Work order =>
Pictures stay out of the copy, and everything else in the data below is repeated exactly.

--------

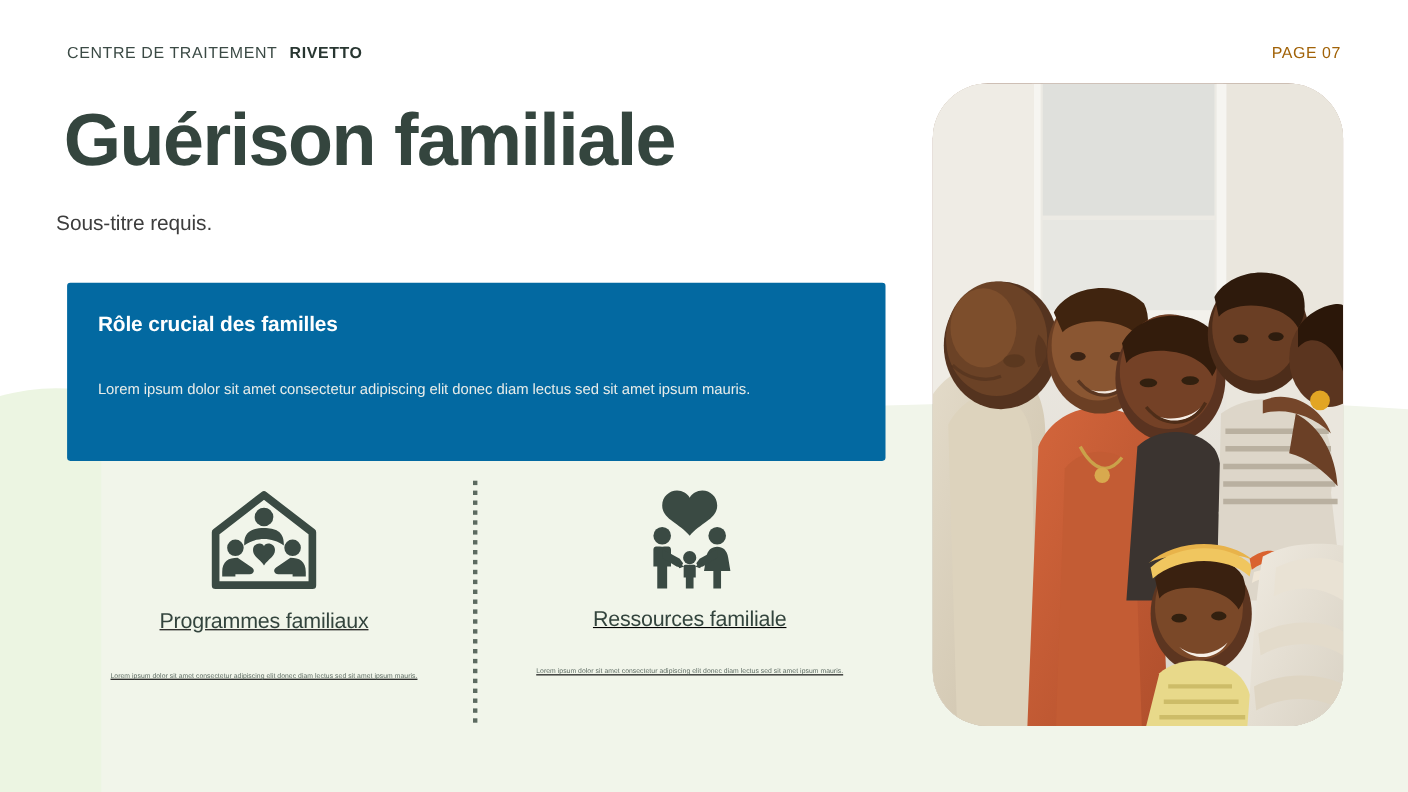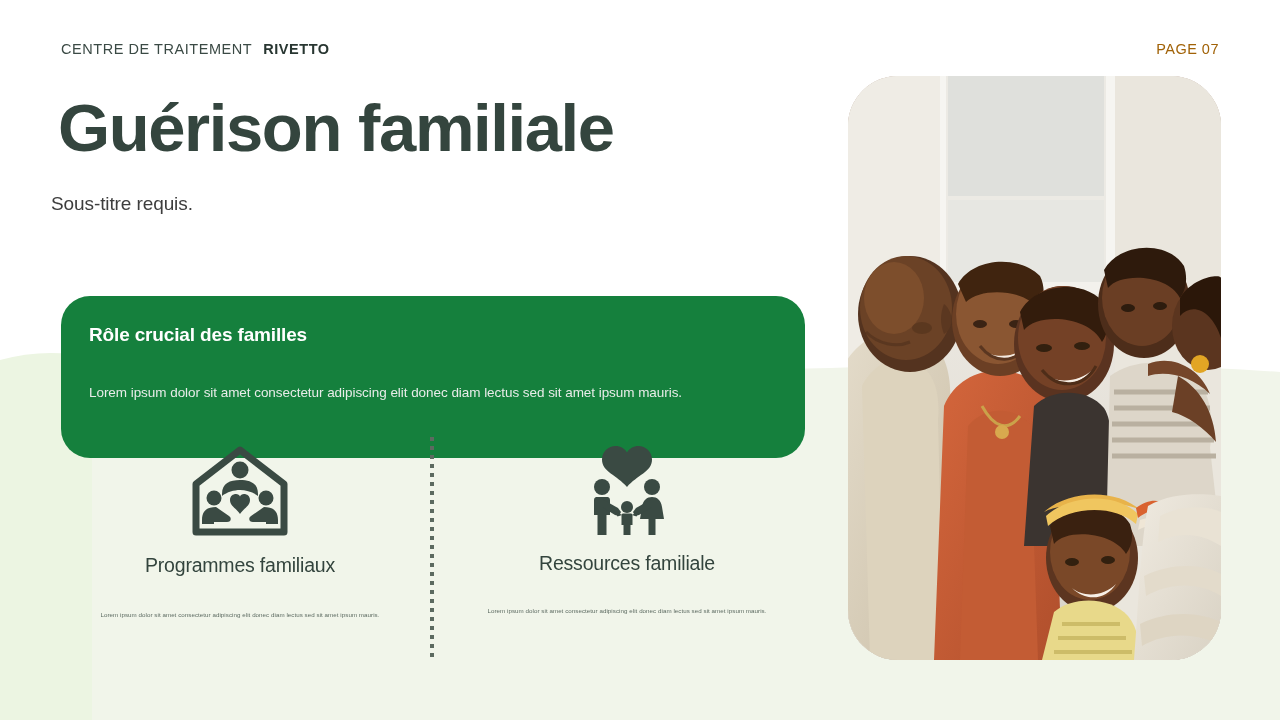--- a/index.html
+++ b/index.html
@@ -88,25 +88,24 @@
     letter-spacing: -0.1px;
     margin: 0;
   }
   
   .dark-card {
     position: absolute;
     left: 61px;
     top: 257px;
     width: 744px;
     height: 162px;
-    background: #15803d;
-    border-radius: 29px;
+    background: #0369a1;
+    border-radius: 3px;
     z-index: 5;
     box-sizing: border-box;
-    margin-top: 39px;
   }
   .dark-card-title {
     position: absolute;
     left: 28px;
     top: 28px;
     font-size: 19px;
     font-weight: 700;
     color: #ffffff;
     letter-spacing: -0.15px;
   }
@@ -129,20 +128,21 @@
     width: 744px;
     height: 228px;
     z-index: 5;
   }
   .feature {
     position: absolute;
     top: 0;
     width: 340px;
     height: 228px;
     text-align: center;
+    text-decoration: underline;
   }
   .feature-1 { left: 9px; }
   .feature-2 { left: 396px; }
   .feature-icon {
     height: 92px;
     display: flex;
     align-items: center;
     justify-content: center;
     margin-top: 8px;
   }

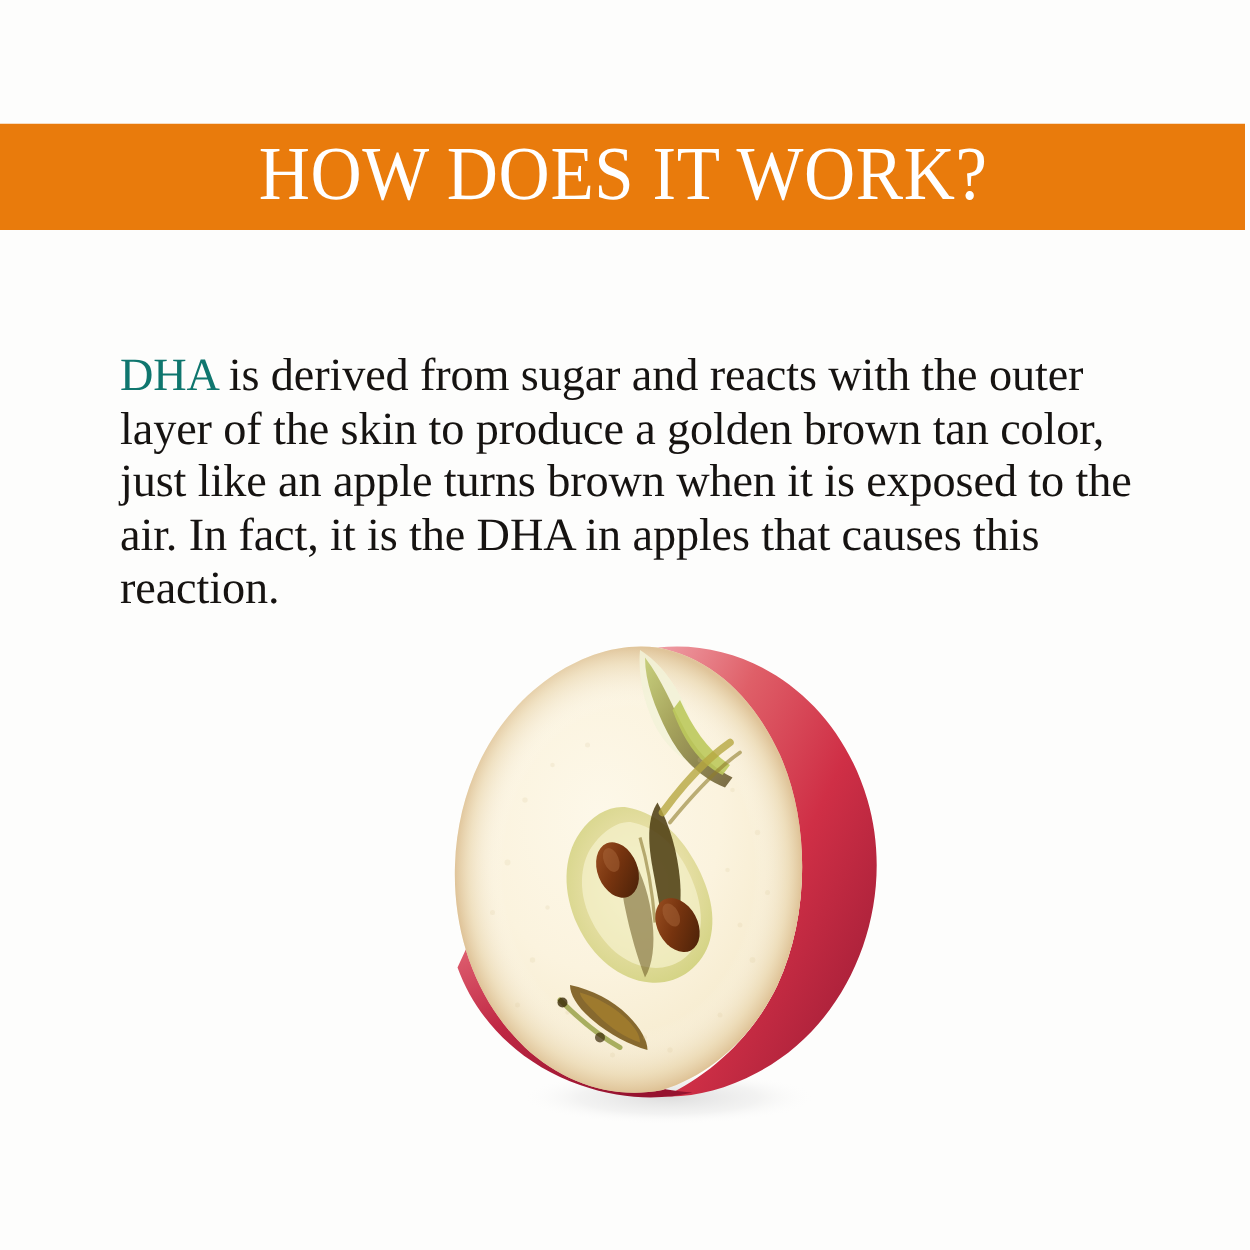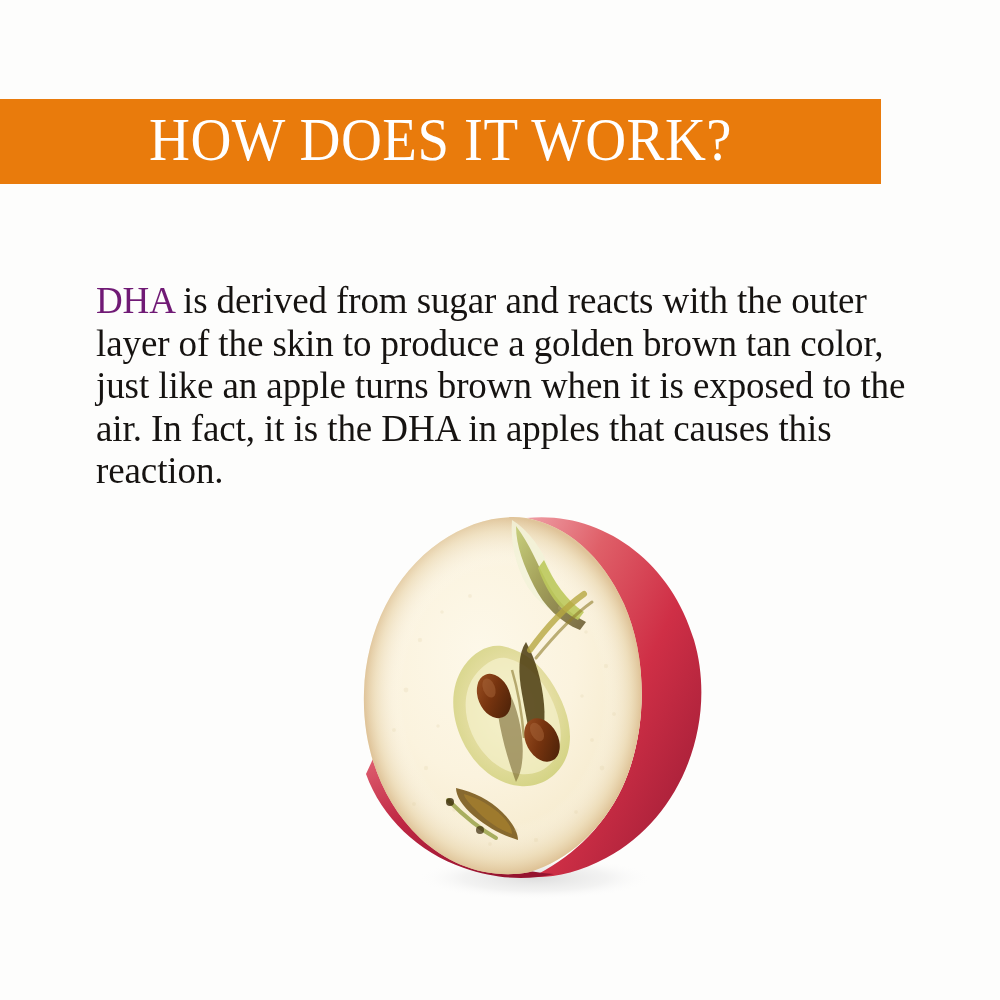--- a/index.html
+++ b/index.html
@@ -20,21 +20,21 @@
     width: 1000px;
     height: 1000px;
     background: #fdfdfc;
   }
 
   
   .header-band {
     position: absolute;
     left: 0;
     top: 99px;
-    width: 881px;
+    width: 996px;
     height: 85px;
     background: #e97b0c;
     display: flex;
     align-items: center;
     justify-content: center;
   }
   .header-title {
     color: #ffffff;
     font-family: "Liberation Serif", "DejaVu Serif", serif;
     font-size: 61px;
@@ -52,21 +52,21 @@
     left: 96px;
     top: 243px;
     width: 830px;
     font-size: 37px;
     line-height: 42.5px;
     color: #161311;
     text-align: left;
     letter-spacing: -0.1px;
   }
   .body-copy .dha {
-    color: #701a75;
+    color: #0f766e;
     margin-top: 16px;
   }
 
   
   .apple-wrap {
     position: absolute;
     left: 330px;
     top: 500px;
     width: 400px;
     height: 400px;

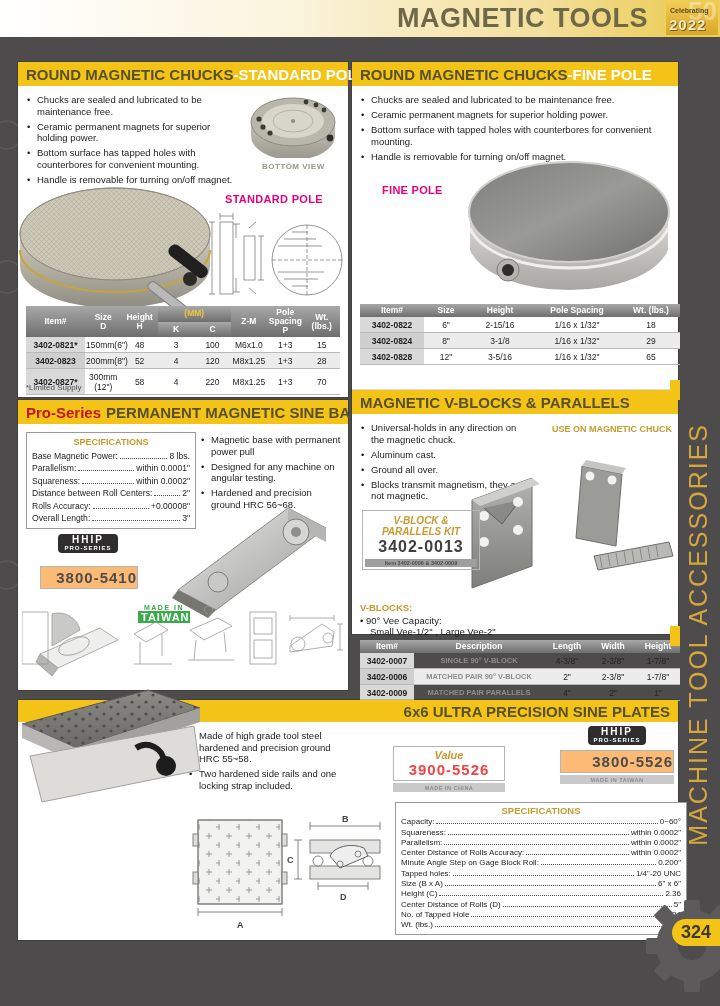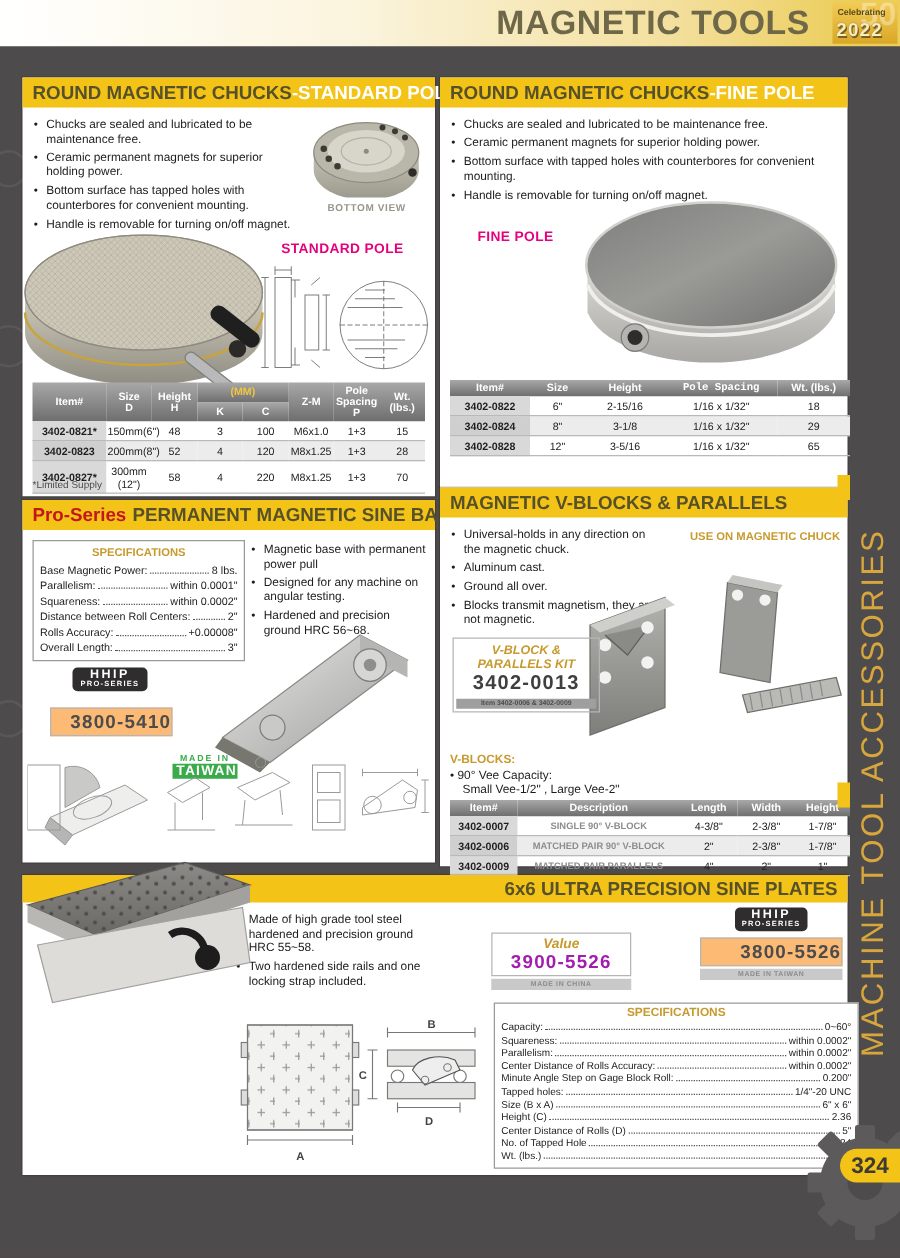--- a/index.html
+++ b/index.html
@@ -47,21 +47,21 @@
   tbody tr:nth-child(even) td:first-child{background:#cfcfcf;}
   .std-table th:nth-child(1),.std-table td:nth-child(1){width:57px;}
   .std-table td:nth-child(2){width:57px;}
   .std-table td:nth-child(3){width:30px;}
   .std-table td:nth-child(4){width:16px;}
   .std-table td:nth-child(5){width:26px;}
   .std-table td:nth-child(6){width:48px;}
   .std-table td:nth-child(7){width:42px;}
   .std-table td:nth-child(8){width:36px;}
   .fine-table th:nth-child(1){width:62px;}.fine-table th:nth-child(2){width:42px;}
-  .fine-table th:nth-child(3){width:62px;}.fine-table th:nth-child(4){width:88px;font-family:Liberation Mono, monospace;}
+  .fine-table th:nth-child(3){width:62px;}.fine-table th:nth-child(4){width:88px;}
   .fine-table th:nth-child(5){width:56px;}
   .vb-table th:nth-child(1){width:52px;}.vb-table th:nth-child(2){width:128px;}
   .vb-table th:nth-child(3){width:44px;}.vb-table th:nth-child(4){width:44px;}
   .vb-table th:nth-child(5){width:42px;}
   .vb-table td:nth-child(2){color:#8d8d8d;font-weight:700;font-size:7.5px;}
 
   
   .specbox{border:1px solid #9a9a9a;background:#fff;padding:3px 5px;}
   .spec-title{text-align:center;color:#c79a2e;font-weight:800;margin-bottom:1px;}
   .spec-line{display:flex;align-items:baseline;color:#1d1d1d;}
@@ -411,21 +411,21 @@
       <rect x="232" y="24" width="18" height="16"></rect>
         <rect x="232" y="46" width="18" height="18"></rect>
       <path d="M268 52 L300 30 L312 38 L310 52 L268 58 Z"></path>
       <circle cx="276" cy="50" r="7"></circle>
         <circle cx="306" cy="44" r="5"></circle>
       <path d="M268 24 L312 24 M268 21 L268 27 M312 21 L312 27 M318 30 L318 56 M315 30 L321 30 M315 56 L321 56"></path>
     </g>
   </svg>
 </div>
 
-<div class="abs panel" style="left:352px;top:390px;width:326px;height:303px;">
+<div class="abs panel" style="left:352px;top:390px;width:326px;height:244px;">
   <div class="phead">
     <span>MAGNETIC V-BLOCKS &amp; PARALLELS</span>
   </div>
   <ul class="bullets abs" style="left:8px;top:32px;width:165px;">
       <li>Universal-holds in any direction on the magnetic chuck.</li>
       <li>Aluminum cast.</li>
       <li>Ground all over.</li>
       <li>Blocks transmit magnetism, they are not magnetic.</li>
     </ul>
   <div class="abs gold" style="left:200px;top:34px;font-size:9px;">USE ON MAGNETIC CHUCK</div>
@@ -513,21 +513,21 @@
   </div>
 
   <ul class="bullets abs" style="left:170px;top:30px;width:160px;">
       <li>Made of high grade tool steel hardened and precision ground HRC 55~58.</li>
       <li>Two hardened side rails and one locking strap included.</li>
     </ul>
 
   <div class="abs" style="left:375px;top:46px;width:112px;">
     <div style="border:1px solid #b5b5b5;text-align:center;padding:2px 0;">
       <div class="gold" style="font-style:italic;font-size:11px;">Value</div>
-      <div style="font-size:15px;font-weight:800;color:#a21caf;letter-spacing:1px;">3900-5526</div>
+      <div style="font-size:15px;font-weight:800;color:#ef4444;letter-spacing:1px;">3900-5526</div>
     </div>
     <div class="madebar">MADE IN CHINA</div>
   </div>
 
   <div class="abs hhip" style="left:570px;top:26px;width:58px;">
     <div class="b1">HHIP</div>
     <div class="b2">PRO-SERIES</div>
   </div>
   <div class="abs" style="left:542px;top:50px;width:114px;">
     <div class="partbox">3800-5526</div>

--------

Reply =>
--- a/index.html
+++ b/index.html
@@ -88,25 +88,24 @@
     letter-spacing: -0.1px;
     margin: 0;
   }
   
   .dark-card {
     position: absolute;
     left: 61px;
     top: 257px;
     width: 744px;
     height: 162px;
-    background: #15803d;
-    border-radius: 29px;
+    background: #0369a1;
+    border-radius: 3px;
     z-index: 5;
     box-sizing: border-box;
-    margin-top: 39px;
   }
   .dark-card-title {
     position: absolute;
     left: 28px;
     top: 28px;
     font-size: 19px;
     font-weight: 700;
     color: #ffffff;
     letter-spacing: -0.15px;
   }
@@ -129,20 +128,21 @@
     width: 744px;
     height: 228px;
     z-index: 5;
   }
   .feature {
     position: absolute;
     top: 0;
     width: 340px;
     height: 228px;
     text-align: center;
+    text-decoration: underline;
   }
   .feature-1 { left: 9px; }
   .feature-2 { left: 396px; }
   .feature-icon {
     height: 92px;
     display: flex;
     align-items: center;
     justify-content: center;
     margin-top: 8px;
   }

--- a/index.html
+++ b/index.html
@@ -20,21 +20,21 @@
     width: 1000px;
     height: 1000px;
     background: #fdfdfc;
   }
 
   
   .header-band {
     position: absolute;
     left: 0;
     top: 99px;
-    width: 881px;
+    width: 996px;
     height: 85px;
     background: #e97b0c;
     display: flex;
     align-items: center;
     justify-content: center;
   }
   .header-title {
     color: #ffffff;
     font-family: "Liberation Serif", "DejaVu Serif", serif;
     font-size: 61px;
@@ -52,21 +52,21 @@
     left: 96px;
     top: 243px;
     width: 830px;
     font-size: 37px;
     line-height: 42.5px;
     color: #161311;
     text-align: left;
     letter-spacing: -0.1px;
   }
   .body-copy .dha {
-    color: #701a75;
+    color: #0f766e;
     margin-top: 16px;
   }
 
   
   .apple-wrap {
     position: absolute;
     left: 330px;
     top: 500px;
     width: 400px;
     height: 400px;

--- a/index.html
+++ b/index.html
@@ -47,21 +47,21 @@
   tbody tr:nth-child(even) td:first-child{background:#cfcfcf;}
   .std-table th:nth-child(1),.std-table td:nth-child(1){width:57px;}
   .std-table td:nth-child(2){width:57px;}
   .std-table td:nth-child(3){width:30px;}
   .std-table td:nth-child(4){width:16px;}
   .std-table td:nth-child(5){width:26px;}
   .std-table td:nth-child(6){width:48px;}
   .std-table td:nth-child(7){width:42px;}
   .std-table td:nth-child(8){width:36px;}
   .fine-table th:nth-child(1){width:62px;}.fine-table th:nth-child(2){width:42px;}
-  .fine-table th:nth-child(3){width:62px;}.fine-table th:nth-child(4){width:88px;font-family:Liberation Mono, monospace;}
+  .fine-table th:nth-child(3){width:62px;}.fine-table th:nth-child(4){width:88px;}
   .fine-table th:nth-child(5){width:56px;}
   .vb-table th:nth-child(1){width:52px;}.vb-table th:nth-child(2){width:128px;}
   .vb-table th:nth-child(3){width:44px;}.vb-table th:nth-child(4){width:44px;}
   .vb-table th:nth-child(5){width:42px;}
   .vb-table td:nth-child(2){color:#8d8d8d;font-weight:700;font-size:7.5px;}
 
   
   .specbox{border:1px solid #9a9a9a;background:#fff;padding:3px 5px;}
   .spec-title{text-align:center;color:#c79a2e;font-weight:800;margin-bottom:1px;}
   .spec-line{display:flex;align-items:baseline;color:#1d1d1d;}
@@ -411,21 +411,21 @@
       <rect x="232" y="24" width="18" height="16"></rect>
         <rect x="232" y="46" width="18" height="18"></rect>
       <path d="M268 52 L300 30 L312 38 L310 52 L268 58 Z"></path>
       <circle cx="276" cy="50" r="7"></circle>
         <circle cx="306" cy="44" r="5"></circle>
       <path d="M268 24 L312 24 M268 21 L268 27 M312 21 L312 27 M318 30 L318 56 M315 30 L321 30 M315 56 L321 56"></path>
     </g>
   </svg>
 </div>
 
-<div class="abs panel" style="left:352px;top:390px;width:326px;height:303px;">
+<div class="abs panel" style="left:352px;top:390px;width:326px;height:244px;">
   <div class="phead">
     <span>MAGNETIC V-BLOCKS &amp; PARALLELS</span>
   </div>
   <ul class="bullets abs" style="left:8px;top:32px;width:165px;">
       <li>Universal-holds in any direction on the magnetic chuck.</li>
       <li>Aluminum cast.</li>
       <li>Ground all over.</li>
       <li>Blocks transmit magnetism, they are not magnetic.</li>
     </ul>
   <div class="abs gold" style="left:200px;top:34px;font-size:9px;">USE ON MAGNETIC CHUCK</div>
@@ -513,21 +513,21 @@
   </div>
 
   <ul class="bullets abs" style="left:170px;top:30px;width:160px;">
       <li>Made of high grade tool steel hardened and precision ground HRC 55~58.</li>
       <li>Two hardened side rails and one locking strap included.</li>
     </ul>
 
   <div class="abs" style="left:375px;top:46px;width:112px;">
     <div style="border:1px solid #b5b5b5;text-align:center;padding:2px 0;">
       <div class="gold" style="font-style:italic;font-size:11px;">Value</div>
-      <div style="font-size:15px;font-weight:800;color:#a21caf;letter-spacing:1px;">3900-5526</div>
+      <div style="font-size:15px;font-weight:800;color:#ef4444;letter-spacing:1px;">3900-5526</div>
     </div>
     <div class="madebar">MADE IN CHINA</div>
   </div>
 
   <div class="abs hhip" style="left:570px;top:26px;width:58px;">
     <div class="b1">HHIP</div>
     <div class="b2">PRO-SERIES</div>
   </div>
   <div class="abs" style="left:542px;top:50px;width:114px;">
     <div class="partbox">3800-5526</div>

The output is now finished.